My three guys are like most children their age in that they hate to go to bed. On top of this, they have apparently inherited their parents’ tendency toward being “night people.”
Very frankly, I hate kids’ bed-time. It is often as if the boys are trying to quickly release all of their leftover energy from the day, before they reluctantly have to go to sleep. Clothing is flying through the air; beds are being cleared of blocks, dinosaurs and books; child Olympians are training for the long jump on their beds; the heavily-congested traffic flow between the bathroom and bedroom leads to numerous head-on collisions; toothpaste is dripping from the vanity while torrents of water sweep across the floor; and blonde-haired little munchkins are stashing their pillows with after-dark delights like matchbox trucks, glowbugs, kazoos and chapstick.

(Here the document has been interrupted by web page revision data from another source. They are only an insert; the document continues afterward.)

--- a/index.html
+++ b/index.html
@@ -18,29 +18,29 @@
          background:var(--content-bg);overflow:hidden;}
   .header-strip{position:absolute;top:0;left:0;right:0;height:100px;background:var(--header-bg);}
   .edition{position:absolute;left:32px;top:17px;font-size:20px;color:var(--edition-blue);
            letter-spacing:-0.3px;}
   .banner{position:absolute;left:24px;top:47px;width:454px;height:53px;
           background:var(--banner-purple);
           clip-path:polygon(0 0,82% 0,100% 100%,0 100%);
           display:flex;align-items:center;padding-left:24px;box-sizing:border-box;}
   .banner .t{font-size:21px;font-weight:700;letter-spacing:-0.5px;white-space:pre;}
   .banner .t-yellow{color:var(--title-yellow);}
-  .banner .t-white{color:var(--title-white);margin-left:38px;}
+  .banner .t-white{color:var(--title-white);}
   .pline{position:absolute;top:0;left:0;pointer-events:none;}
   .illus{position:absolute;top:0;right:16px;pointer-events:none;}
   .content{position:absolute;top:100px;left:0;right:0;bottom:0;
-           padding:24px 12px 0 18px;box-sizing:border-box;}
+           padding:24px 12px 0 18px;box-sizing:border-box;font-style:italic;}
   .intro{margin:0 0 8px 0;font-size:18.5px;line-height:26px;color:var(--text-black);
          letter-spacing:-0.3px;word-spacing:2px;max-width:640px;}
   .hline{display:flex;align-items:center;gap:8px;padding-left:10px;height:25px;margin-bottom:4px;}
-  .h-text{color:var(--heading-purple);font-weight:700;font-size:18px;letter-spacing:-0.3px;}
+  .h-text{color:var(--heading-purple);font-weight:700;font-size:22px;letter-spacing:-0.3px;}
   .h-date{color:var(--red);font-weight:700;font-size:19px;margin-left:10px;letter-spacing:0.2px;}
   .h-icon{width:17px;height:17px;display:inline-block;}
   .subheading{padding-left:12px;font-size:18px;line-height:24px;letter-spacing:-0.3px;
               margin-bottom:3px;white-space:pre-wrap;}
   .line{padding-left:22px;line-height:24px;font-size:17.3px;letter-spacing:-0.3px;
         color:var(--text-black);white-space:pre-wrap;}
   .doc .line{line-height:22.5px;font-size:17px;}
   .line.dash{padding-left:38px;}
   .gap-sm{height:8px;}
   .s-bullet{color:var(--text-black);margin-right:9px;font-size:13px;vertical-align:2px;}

It is immediately after this scene that the Buchman boys usually do their Awana work. Aaron has started Cubbies this year and has been learning the days of creation (can you recite what was made on each of the days?).
Diana went through the first six days with him in good shape, he got them all correct. Then Diana said, “And what did God do on the seventh day?” Aaron exclaimed with a big grin, clearly emphasizing each word, “HE … WENT … TO … BED!!”
Oops. Right concept, wrong answer. God did rest from his work, but I can’t quite see him catching a few Zzz’s.
The Bible tells us in Psalm 121 that God never slumbers nor sleeps. Man, aren’t you glad about that? God’s conscious presence is with us at all times.
Psalm 139 declares this very idea. It tells us that there is no place we may go to escape his presence, not even at the bottom of the sea. Neither does the darkness of night stop God, for it says, “The darkness hideth not from thee; but the night shineth as the day: the darkness and the light are both alike to thee”
The knowledge of God’s constant presence is for us a comfort, in that He is ever available to help us in difficult times; but also it is a warning, in that He knows and sees our every step and move.